Prompt: The answer should be each line from the entries below that has the word "none" in it.

Data under study:
::::::::

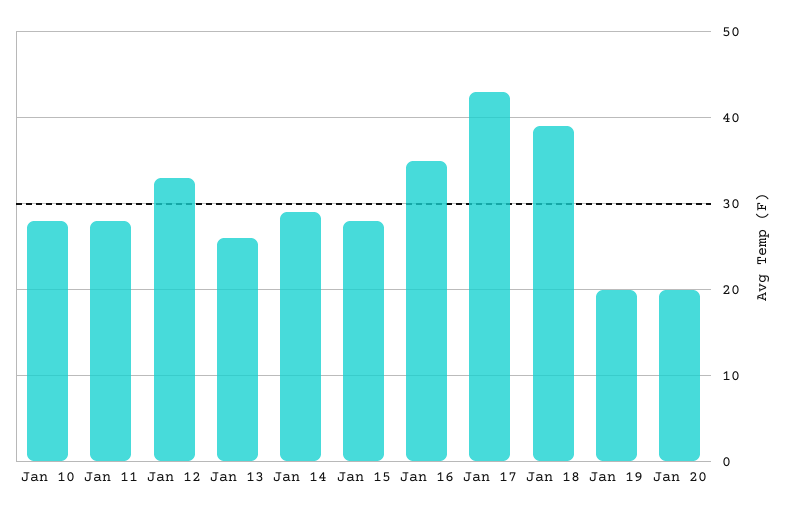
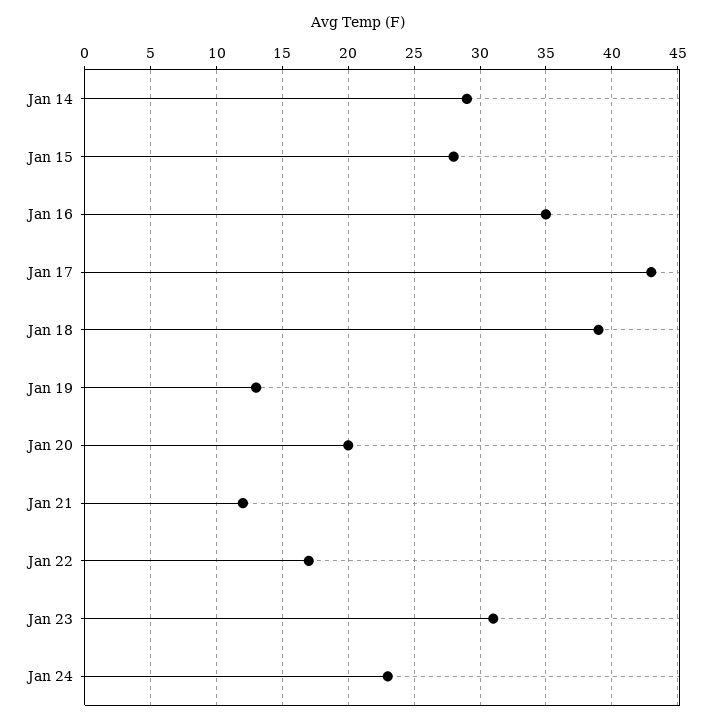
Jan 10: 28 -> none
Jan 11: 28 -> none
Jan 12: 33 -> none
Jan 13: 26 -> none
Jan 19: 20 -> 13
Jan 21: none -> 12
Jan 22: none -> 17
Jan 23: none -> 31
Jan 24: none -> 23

::::::::

Written solution:
Jan 10: 28 -> none
Jan 11: 28 -> none
Jan 12: 33 -> none
Jan 13: 26 -> none
Jan 21: none -> 12
Jan 22: none -> 17
Jan 23: none -> 31
Jan 24: none -> 23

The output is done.